WHAT THIS TASK INVOLVES
From the records below, print only the part that opens with the line containing "GNOME Predict卫星跟踪程序 | 应用类型: 音乐应用 -> 教育学习" and closes with the line containing "gImageReader图像识别软件 | 应用类型: 游戏娱乐 -> 图像图形"; omit the pictures.

Records from a dataset:
________________
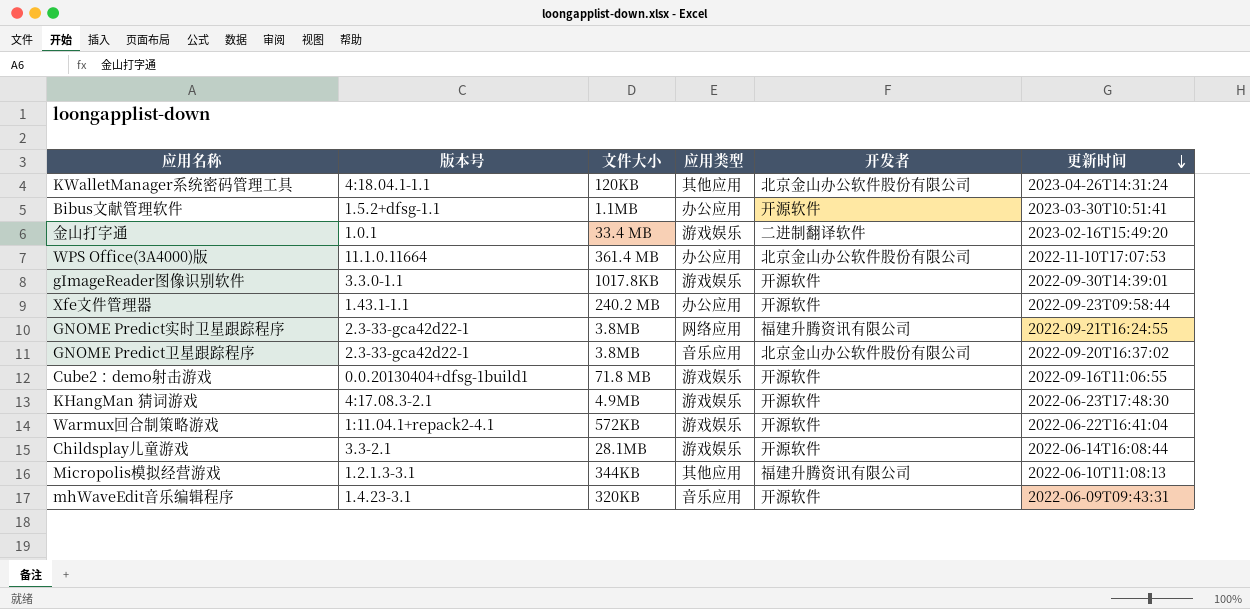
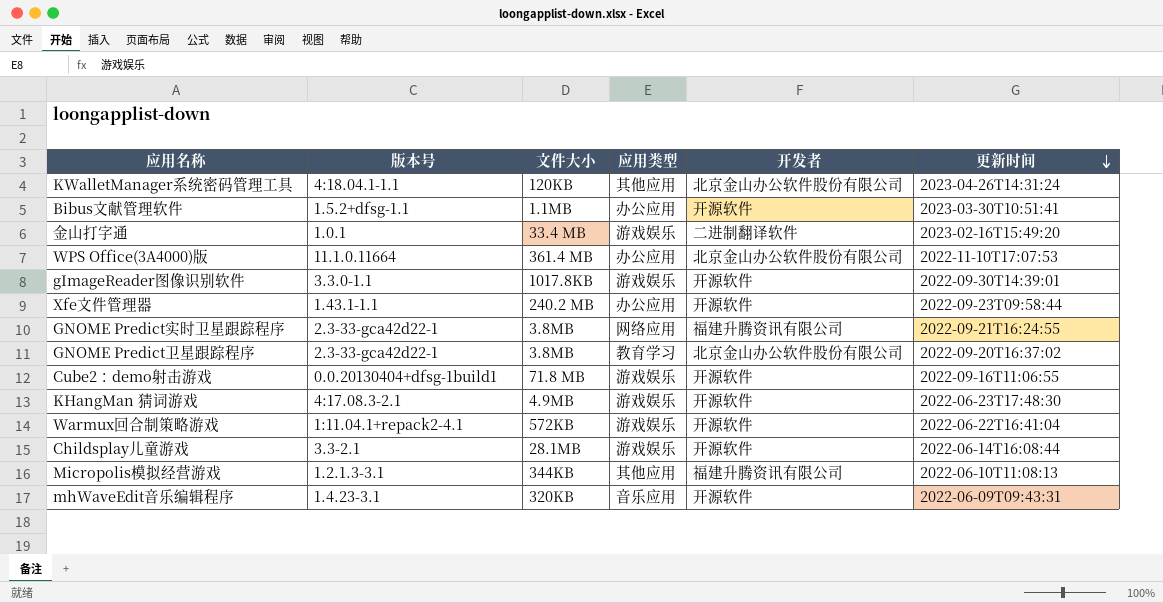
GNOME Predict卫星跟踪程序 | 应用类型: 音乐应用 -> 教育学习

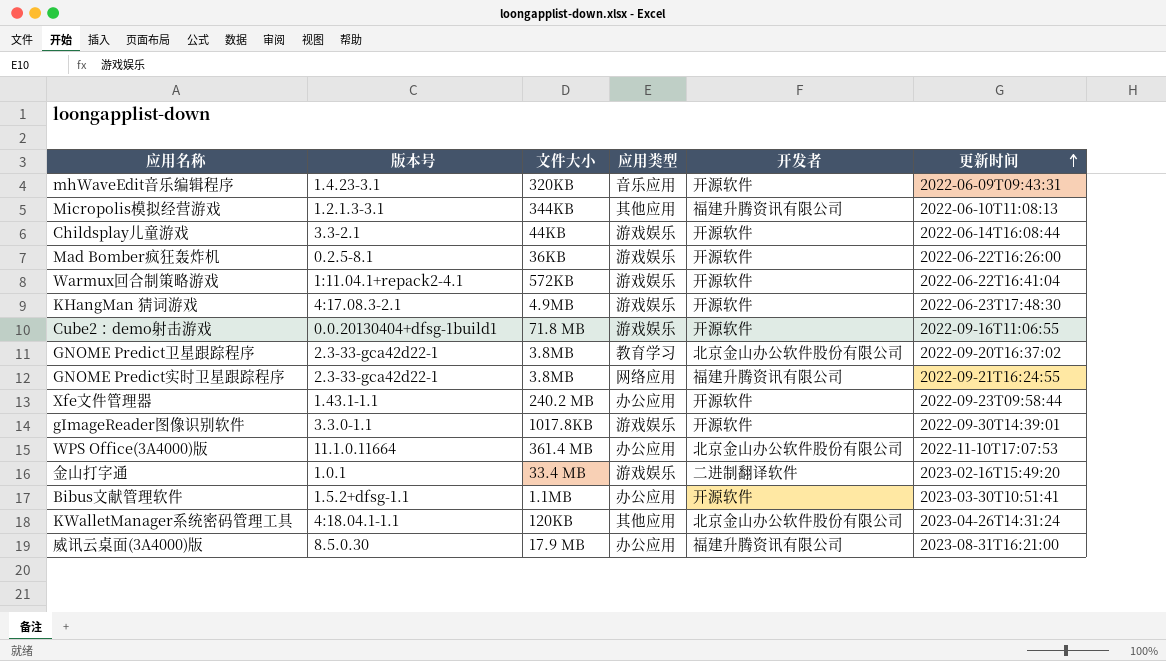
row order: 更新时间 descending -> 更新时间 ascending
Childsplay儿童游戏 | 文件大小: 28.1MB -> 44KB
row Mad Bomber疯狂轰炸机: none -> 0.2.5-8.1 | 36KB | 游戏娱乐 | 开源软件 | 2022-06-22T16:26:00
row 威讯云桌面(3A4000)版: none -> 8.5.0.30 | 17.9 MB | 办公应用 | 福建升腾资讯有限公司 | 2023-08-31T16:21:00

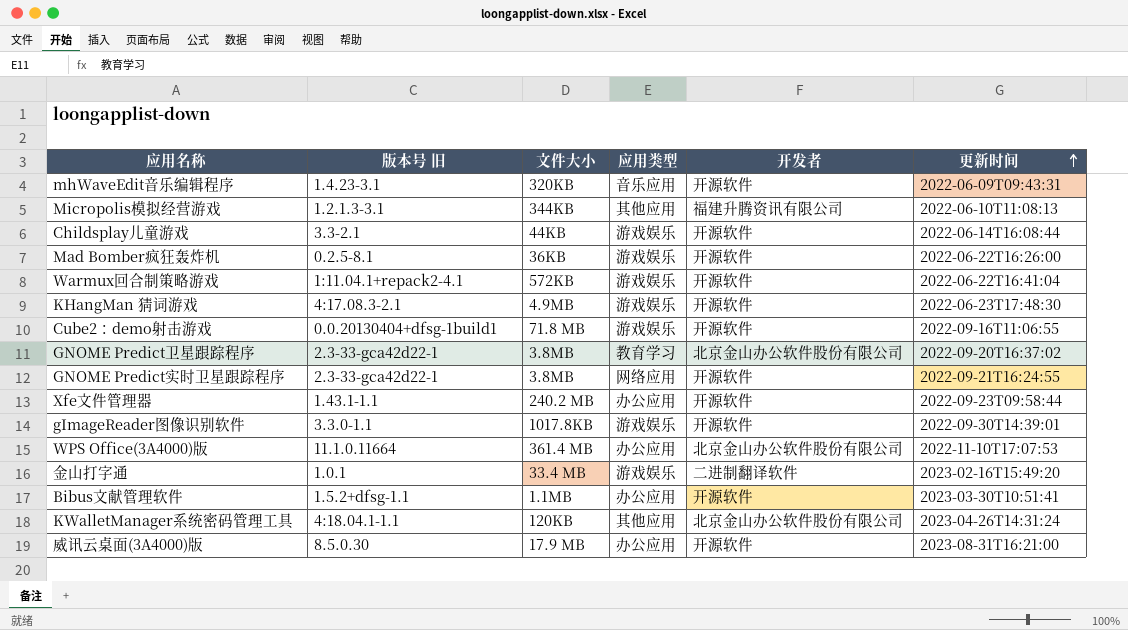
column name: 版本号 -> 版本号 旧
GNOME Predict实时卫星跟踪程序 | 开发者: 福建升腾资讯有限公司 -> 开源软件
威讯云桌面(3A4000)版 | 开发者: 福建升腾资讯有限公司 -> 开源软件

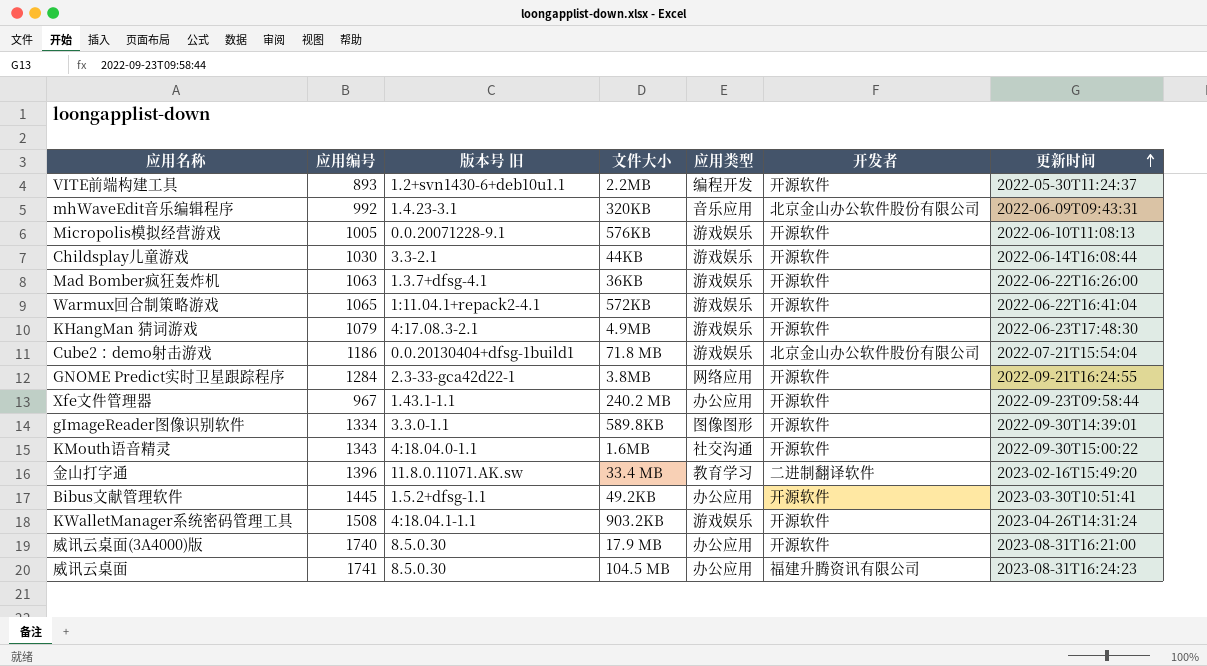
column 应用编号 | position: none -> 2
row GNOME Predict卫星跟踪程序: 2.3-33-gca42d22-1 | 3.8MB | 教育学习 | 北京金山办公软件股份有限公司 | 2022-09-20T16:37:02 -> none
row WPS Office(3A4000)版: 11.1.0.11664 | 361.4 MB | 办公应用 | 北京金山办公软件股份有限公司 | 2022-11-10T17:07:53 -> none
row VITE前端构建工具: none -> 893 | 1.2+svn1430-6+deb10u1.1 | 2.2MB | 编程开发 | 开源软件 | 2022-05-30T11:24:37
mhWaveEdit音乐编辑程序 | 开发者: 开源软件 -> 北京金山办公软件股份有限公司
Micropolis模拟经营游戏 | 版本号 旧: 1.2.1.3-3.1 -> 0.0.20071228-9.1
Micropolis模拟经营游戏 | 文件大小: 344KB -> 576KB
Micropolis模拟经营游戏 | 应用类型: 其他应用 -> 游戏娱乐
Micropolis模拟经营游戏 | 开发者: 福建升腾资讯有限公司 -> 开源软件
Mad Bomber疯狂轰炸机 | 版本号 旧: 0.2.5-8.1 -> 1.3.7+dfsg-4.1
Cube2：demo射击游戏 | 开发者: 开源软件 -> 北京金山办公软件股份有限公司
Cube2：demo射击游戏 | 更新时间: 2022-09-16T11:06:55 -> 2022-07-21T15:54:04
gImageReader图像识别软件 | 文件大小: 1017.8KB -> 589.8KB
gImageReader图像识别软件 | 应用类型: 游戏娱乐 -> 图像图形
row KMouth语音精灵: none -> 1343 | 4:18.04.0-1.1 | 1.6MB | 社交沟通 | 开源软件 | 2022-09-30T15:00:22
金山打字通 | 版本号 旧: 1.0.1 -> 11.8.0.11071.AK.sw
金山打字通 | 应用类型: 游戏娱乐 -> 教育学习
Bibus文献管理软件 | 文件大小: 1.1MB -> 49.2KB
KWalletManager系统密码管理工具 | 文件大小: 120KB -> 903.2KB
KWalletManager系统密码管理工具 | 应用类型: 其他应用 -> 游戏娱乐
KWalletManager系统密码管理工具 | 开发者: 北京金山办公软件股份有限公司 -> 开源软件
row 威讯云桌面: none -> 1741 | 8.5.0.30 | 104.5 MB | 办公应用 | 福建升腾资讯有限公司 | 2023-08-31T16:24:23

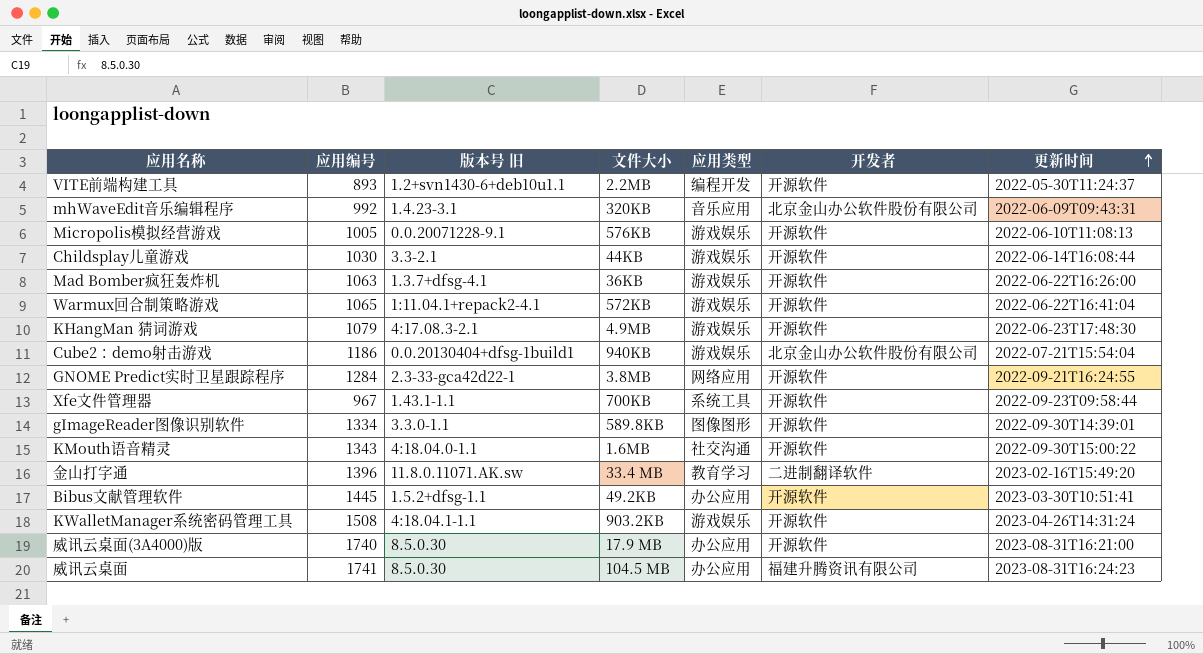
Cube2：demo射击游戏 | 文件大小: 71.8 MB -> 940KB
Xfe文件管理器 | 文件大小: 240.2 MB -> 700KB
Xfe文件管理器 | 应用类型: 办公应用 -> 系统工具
________________
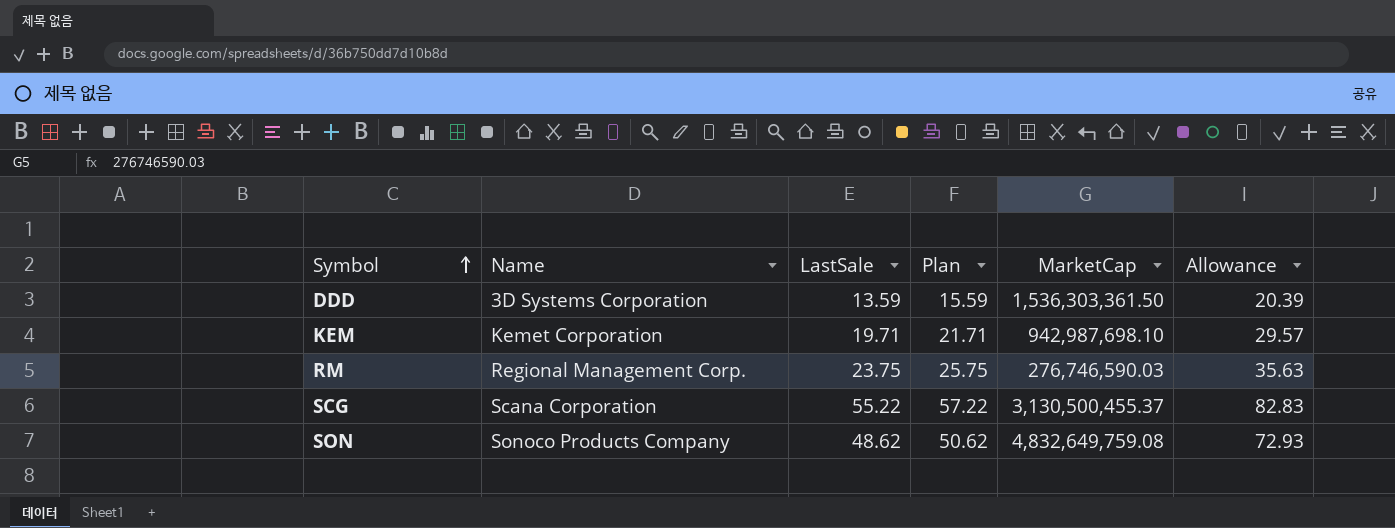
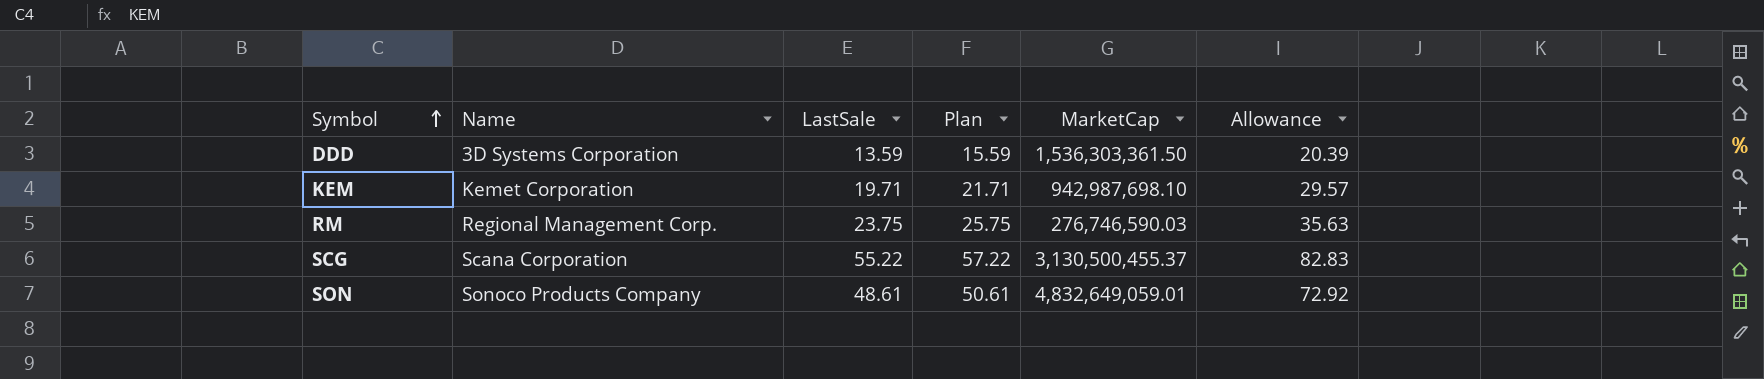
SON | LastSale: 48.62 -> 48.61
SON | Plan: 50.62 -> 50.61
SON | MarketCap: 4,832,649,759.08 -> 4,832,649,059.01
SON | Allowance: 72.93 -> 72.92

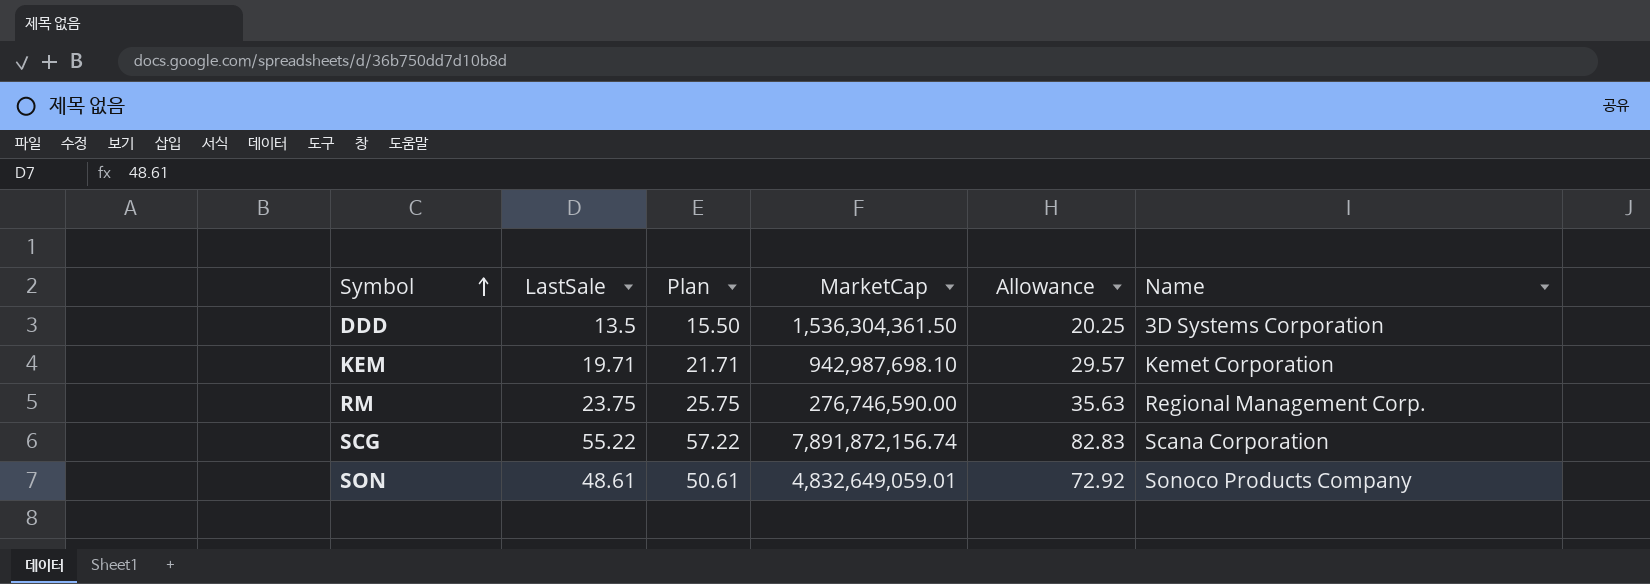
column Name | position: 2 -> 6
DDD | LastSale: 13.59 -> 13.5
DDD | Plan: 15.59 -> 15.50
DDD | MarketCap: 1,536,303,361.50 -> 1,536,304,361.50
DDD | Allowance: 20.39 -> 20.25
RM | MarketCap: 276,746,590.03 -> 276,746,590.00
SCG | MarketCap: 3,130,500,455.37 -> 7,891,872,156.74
________________
TASK RESPONSE
GNOME Predict卫星跟踪程序 | 应用类型: 音乐应用 -> 教育学习

row order: 更新时间 descending -> 更新时间 ascending
Childsplay儿童游戏 | 文件大小: 28.1MB -> 44KB
row Mad Bomber疯狂轰炸机: none -> 0.2.5-8.1 | 36KB | 游戏娱乐 | 开源软件 | 2022-06-22T16:26:00
row 威讯云桌面(3A4000)版: none -> 8.5.0.30 | 17.9 MB | 办公应用 | 福建升腾资讯有限公司 | 2023-08-31T16:21:00

column name: 版本号 -> 版本号 旧
GNOME Predict实时卫星跟踪程序 | 开发者: 福建升腾资讯有限公司 -> 开源软件
威讯云桌面(3A4000)版 | 开发者: 福建升腾资讯有限公司 -> 开源软件

column 应用编号 | position: none -> 2
row GNOME Predict卫星跟踪程序: 2.3-33-gca42d22-1 | 3.8MB | 教育学习 | 北京金山办公软件股份有限公司 | 2022-09-20T16:37:02 -> none
row WPS Office(3A4000)版: 11.1.0.11664 | 361.4 MB | 办公应用 | 北京金山办公软件股份有限公司 | 2022-11-10T17:07:53 -> none
row VITE前端构建工具: none -> 893 | 1.2+svn1430-6+deb10u1.1 | 2.2MB | 编程开发 | 开源软件 | 2022-05-30T11:24:37
mhWaveEdit音乐编辑程序 | 开发者: 开源软件 -> 北京金山办公软件股份有限公司
Micropolis模拟经营游戏 | 版本号 旧: 1.2.1.3-3.1 -> 0.0.20071228-9.1
Micropolis模拟经营游戏 | 文件大小: 344KB -> 576KB
Micropolis模拟经营游戏 | 应用类型: 其他应用 -> 游戏娱乐
Micropolis模拟经营游戏 | 开发者: 福建升腾资讯有限公司 -> 开源软件
Mad Bomber疯狂轰炸机 | 版本号 旧: 0.2.5-8.1 -> 1.3.7+dfsg-4.1
Cube2：demo射击游戏 | 开发者: 开源软件 -> 北京金山办公软件股份有限公司
Cube2：demo射击游戏 | 更新时间: 2022-09-16T11:06:55 -> 2022-07-21T15:54:04
gImageReader图像识别软件 | 文件大小: 1017.8KB -> 589.8KB
gImageReader图像识别软件 | 应用类型: 游戏娱乐 -> 图像图形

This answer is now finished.